Cardiomyocytes were maintained at a temperature of 37 °C and 5% CO2, and electrical signals were acquired starting on the third day of synchronized cell beating. A 32-channel electrophysiological signal acquisition system (Intan Technologies, USA) was used to record primary rat cardiomyocytes cultured on the microelectrodes. The system consisted of MEAs for connecting the cells, a homemade data collector, a signal amplifier, and a graphical user interface (i.e., computer software) for data visualization. Data recorded by the 32-channel microelectrode array was stored and displayed using a data acquisition and visualization interface written in LabVIEW software. Electrophysiological signals were bandpass recorded from 1 Hz to 7.5 kHz at a sampling rate of 15 kHz. For micro-electroporation, 2500 cycles of 3 v, 200 μs square wave electrical pulses were applied to the device for a total time of 1 s. The micro-electroporation was performed with the microelectrodes in the same position as the Au microelectrodes. The recording system was continuously collecting the signals during the electroporation period. Electrophysiology recordings were resumed after micro-electroporation due to the amplifier saturation.

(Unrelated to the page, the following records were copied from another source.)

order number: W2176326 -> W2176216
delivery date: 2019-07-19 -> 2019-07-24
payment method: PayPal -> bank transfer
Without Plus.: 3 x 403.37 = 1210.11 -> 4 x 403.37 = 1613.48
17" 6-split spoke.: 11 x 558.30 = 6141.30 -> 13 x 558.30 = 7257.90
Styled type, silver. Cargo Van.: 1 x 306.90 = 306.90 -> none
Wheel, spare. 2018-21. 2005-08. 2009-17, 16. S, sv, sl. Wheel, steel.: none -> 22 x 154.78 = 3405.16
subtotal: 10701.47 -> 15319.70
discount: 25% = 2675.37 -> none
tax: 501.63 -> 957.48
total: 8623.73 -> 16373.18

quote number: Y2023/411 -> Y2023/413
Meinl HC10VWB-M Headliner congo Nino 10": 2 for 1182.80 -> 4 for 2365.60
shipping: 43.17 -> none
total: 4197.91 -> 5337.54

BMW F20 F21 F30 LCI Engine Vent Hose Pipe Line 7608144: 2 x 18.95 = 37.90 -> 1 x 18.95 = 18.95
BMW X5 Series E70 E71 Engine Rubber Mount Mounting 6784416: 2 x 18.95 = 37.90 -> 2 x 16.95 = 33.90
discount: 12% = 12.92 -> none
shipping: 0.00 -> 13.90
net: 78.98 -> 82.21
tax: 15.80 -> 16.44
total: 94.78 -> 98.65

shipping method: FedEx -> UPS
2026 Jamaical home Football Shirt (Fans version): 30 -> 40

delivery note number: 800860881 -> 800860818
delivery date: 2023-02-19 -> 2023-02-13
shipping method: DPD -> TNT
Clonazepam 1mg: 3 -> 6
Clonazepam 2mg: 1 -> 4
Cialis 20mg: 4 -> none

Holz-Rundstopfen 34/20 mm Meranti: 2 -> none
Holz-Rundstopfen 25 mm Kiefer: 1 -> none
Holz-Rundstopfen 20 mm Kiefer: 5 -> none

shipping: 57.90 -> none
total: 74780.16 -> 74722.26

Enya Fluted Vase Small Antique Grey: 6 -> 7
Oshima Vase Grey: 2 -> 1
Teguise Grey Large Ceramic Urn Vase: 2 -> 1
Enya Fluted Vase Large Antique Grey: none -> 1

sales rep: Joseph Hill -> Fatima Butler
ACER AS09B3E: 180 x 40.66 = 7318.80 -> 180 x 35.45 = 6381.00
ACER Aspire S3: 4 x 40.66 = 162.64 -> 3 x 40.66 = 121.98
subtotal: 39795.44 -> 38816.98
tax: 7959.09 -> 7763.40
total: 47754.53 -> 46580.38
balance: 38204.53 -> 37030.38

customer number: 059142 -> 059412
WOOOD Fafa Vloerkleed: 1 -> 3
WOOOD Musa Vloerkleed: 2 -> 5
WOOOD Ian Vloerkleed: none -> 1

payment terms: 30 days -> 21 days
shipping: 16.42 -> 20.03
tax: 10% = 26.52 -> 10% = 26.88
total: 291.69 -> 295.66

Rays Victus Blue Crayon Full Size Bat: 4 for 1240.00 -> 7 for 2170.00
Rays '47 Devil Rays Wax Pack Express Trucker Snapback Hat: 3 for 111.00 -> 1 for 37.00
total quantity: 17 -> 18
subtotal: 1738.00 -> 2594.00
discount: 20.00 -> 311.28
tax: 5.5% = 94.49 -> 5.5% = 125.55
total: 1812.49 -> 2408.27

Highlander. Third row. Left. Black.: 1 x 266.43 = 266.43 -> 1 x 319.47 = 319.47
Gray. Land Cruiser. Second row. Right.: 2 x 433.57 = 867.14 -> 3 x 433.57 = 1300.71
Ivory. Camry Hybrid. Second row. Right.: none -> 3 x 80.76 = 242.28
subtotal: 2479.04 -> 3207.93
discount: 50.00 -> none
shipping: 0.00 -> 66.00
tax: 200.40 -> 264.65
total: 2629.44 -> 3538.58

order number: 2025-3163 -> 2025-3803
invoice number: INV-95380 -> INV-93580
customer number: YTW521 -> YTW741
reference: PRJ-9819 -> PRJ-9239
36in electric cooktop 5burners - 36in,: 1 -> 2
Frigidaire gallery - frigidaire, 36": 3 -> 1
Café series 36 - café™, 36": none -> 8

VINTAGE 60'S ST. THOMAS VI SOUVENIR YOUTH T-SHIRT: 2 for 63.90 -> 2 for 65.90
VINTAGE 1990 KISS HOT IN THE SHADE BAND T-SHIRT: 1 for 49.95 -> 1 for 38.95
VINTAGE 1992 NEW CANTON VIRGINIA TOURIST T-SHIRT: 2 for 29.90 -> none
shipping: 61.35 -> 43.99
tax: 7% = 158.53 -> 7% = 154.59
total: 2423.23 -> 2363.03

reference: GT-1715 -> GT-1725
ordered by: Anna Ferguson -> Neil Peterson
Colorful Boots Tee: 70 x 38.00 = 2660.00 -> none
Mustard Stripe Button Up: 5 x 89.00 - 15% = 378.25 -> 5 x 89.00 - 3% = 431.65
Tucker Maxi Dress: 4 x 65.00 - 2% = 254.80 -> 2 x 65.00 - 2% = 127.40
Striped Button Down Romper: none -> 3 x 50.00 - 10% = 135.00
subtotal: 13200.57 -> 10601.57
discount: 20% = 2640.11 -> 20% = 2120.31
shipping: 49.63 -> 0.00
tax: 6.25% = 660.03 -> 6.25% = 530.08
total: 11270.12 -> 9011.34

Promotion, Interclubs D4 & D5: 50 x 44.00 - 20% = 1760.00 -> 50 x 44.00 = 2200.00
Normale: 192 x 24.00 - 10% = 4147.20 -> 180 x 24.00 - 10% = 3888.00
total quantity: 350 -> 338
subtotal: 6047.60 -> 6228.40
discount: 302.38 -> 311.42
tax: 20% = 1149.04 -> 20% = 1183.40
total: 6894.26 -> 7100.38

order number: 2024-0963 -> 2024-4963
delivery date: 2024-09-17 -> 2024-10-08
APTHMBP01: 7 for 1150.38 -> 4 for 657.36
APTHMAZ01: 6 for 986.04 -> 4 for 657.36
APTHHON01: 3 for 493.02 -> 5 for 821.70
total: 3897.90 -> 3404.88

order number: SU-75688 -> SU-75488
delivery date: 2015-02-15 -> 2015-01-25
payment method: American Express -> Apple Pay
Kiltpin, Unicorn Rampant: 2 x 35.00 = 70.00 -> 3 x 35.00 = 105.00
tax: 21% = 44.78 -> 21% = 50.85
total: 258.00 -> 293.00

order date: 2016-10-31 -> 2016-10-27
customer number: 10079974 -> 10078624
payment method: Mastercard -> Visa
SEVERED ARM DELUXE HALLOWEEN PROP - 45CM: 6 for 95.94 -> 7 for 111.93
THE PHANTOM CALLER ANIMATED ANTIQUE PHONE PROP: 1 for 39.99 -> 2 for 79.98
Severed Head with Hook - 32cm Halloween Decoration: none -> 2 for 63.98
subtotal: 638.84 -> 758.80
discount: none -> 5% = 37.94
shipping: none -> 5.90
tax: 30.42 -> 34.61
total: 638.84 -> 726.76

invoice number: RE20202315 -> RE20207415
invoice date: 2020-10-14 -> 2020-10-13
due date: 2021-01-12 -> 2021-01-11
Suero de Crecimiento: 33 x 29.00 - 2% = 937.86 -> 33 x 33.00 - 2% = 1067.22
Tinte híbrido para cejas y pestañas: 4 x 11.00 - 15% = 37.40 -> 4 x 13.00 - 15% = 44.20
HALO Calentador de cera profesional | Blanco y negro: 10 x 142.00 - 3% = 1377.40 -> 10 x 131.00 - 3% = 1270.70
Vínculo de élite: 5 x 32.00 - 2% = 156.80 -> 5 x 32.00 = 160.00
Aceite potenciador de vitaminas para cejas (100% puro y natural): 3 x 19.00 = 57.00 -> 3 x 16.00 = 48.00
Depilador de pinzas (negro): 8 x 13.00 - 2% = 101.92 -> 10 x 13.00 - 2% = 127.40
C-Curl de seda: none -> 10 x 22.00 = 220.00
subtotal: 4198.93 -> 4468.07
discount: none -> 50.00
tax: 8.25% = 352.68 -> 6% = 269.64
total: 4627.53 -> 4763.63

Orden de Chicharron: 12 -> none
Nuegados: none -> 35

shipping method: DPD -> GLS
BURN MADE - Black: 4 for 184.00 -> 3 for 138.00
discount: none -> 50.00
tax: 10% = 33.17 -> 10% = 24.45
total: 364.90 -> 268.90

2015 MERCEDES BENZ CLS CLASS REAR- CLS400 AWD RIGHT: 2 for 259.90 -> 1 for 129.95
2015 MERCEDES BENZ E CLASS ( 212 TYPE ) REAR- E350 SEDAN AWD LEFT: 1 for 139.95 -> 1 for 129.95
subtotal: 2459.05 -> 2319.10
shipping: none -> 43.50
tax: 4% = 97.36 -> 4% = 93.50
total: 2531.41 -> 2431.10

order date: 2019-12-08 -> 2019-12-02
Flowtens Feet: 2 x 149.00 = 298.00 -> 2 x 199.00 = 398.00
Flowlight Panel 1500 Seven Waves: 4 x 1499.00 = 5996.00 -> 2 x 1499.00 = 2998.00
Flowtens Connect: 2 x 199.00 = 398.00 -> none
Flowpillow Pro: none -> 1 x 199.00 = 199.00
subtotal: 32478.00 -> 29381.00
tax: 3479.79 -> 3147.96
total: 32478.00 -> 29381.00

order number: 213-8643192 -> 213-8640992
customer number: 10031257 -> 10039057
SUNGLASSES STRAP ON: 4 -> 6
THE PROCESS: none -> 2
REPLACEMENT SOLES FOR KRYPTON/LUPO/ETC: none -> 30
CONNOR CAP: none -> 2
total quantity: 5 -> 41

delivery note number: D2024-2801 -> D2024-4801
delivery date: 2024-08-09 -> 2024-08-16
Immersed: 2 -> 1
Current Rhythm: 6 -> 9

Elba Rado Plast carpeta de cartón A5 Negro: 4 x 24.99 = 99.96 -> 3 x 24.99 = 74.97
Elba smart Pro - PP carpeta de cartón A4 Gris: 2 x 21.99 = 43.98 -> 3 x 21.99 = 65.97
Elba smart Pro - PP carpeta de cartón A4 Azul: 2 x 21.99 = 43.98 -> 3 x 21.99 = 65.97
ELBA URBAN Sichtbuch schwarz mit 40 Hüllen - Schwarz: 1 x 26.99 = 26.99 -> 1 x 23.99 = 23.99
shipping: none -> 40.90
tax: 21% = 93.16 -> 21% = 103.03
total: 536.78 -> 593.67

Signal processing and statistical analysis

The raw data collected by the signal acquisition system was analyzed using a custom MATLAB script. The script program features multi-channel data display, denoising, feature point extraction and signal separation. The data were first visualized and valid signals were selected manually, and then the signals were mean filtered for noise reduction. To further separate the synchronous signals of extracellular FP and intracellular AP, data segments with peak points were extracted in two windows, respectively. This study employed an algorithm to extract the peak potential, baseline potential, and half-maximal potential of electrical signals, and determined the SNR, beat frequency, and APD50 through time-series analysis. Furthermore, we manually calculated the ratio of the intracellular AP to the extracellular FP based on the peak-to-peak value (Vpp) of the electrical signals. Additionally, by manually identifying the onset of electroporation and the appearance of characteristic extracellular electrical signals, we estimated the duration of the electroporation process by calculating the difference between these two time points. Data recorded from 10 microelectrodes were analyzed to assess the following parameters, including peak-to-peak value (Vpp) of AP, intracellular AP Vpp/FP Vpp, AP SNR, FP SNR, duration of AP, beat frequency of cardiomyocytes before and after micro-electroporation, and APD50. Data from 4 experimental groups, each containing data recorded from 25–32 microelectrodes, were analyzed to assess the single cell AP signaling ratio and AP yield. In statistical analyses, all results were expressed as mean ± sem. Data were analyzed by ordinary one-way ANOVA using Origin 2021 (OriginLab Inc., USA) software. *, p < 0.05; **, p < 0.01; ***, p < 0.001; ****, p < 0.0001; NS, not statistically significant.